Publicacao/Comunicacao
Intimação
Apelação Cível Nº 5036234-81.2024.4.02.5101/RJ
RELATOR: Desembargador Federal POUL ERIK DYRLUND
APELANTE: UNIMED DE VOLTA REDONDA COOPERATIVA DE TRABALHO MEDICO (EXECUTADO)
ADVOGADO(A): GABRIELLE ABRANCHES PIRES (OAB RJ255169)
ADVOGADO(A): HANANIA MANTOANELLI MONGIN (OAB RJ115772)
EMENTA
PROCESSUAL CIVIL. EMBARGOS DE DECLARAÇÃO. ARTIGO 1.022 CPC. INEXISTÊNCIA DE VÍCIOS. EMBARGOS NÃO CONHECIDOS.
1. Embargos de Declaração opostos pela UNIMED DE VOLTA REDONDA COOPERATIVA DE TRABALHO MEDICO (evento 17), tendo por objeto o acórdão (evento 10/ACOR2), que não conheceu do recurso de apelação por ela interposto.

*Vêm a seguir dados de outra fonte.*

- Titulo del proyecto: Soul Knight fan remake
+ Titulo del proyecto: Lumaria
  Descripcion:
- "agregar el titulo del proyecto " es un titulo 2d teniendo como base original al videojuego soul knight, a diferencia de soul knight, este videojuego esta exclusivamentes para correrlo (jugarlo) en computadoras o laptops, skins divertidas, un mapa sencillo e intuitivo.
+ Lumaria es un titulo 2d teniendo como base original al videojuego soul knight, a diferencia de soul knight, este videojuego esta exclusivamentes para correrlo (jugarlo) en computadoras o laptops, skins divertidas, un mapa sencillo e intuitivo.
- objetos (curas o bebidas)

2. O artigo 1.022, e seus incisos, do novo Código de Processo Civil, claramente consagram as quatro hipóteses de cabimento dos embargos de declaração, tratando-se de recurso de fundamentação vinculada, restrito a situações em que patente a existência de obscuridade, contradição, omissão, incluindo-se nesta última as condutas descritas no artigo 489, parágrafo 1º, que configurariam a carência de fundamentação válida e, por fim, o erro material.
3. No caso em análise, o inconformismo quanto ao resultado do recurso não procede, pois o Acórdão manifestou-se acerca de todas controvérsias.
4. Inexistem a contradição e a omissão apontadas. O acórdão manifestou-se de forma clara e fundamentada, no sentido de que a recorrente não impugnou a validade da CDA no curso da execução fiscal, em sua manifestação (evento 10). Ao contrário, limitou-se a oferecer a garantia ao juízo da execução, concordando tacitamente com o valor cobrado, caracterizando a preclusão. Nesse contexto, somente após a prolação da sentença, a recorrente impugnou a execução, alegando duplicidade no pagamento.
5. Cumpre ressaltar que as matérias decididas no processo, inclusive as de ordem pública, e que não tenham sido impugnadas no momento oportuno, sujeitam-se à preclusão, nos termos da jurisprudência do STJ (AgInt no AREsp n. 2.493.648/SP, relator Ministro Ricardo Villas Bôas Cueva, Terceira Turma, julgado em 12/8/2024, DJe de 14/8/2024.).
6. No mais, o acórdão destacou que “não estão presentes as hipóteses de direito ou fato supervenientes de modo a justificar novas alegações, nos termos do artigo 342, inciso I, do CPC. Isso porque, como alega a apelante em suas razões recursais (evento 73, fl. 04), o pagamento realizado pela via administrativa ocorreu entre 13/09/2021 a 31/01/2022, ou seja, antes do ajuizamento da execução fiscal, em 30/05/2024.”.
7. A renovação das questões não é discutida por meio de Embargos de Declaração, que são de exíguas possibilidades, visando a supressão dos vícios apontados no artigo 1.022 do CPC. Se o resultado do julgamento não satisfez às expectativas do embargante, deve valer-se dos expedientes processuais adequados, em momento oportuno.
8. No mais, percebe-se que o recurso foi interposto com propósito de prequestionamento. Ressalte-se, por oportuno, que o CPC, Lei nº 13.105, positivou, em seu art. 1.025, a orientação jurisprudencial segundo a qual a simples oposição de embargos de declaração é suficiente ao prequestionamento da matéria constitucional e legal suscitada pela embargante, viabilizando, assim, o acesso aos Tribunais Superiores. Sob outro prisma, o mesmo dispositivo também passou a dar sustentação à tese doutrinária de que, mesmo quando opostos para fins de prequestionamento, os embargos somente serão cabíveis quando houver, no acórdão embargado, erro material, omissão, contradição ou obscuridade. Caso nenhum destes vícios esteja presente, como no caso vertente, os embargos que tenham sido inadmitidos ou rejeitados não servirão para abrir a via do recurso extraordinário ou especial.
9. Recurso não conhecido.
ACÓRDÃO
Vistos e relatados estes autos em que são partes as acima indicadas, a Egrégia 6ª Turma Especializada do Tribunal Regional Federal da 2ª Região decidiu, por unanimidade, não conhecer dos Embargos de Declaração, nos termos do relatório, votos e notas de julgamento que ficam fazendo parte integrante do presente julgado.
Rio de Janeiro, 30 de abril de 2026.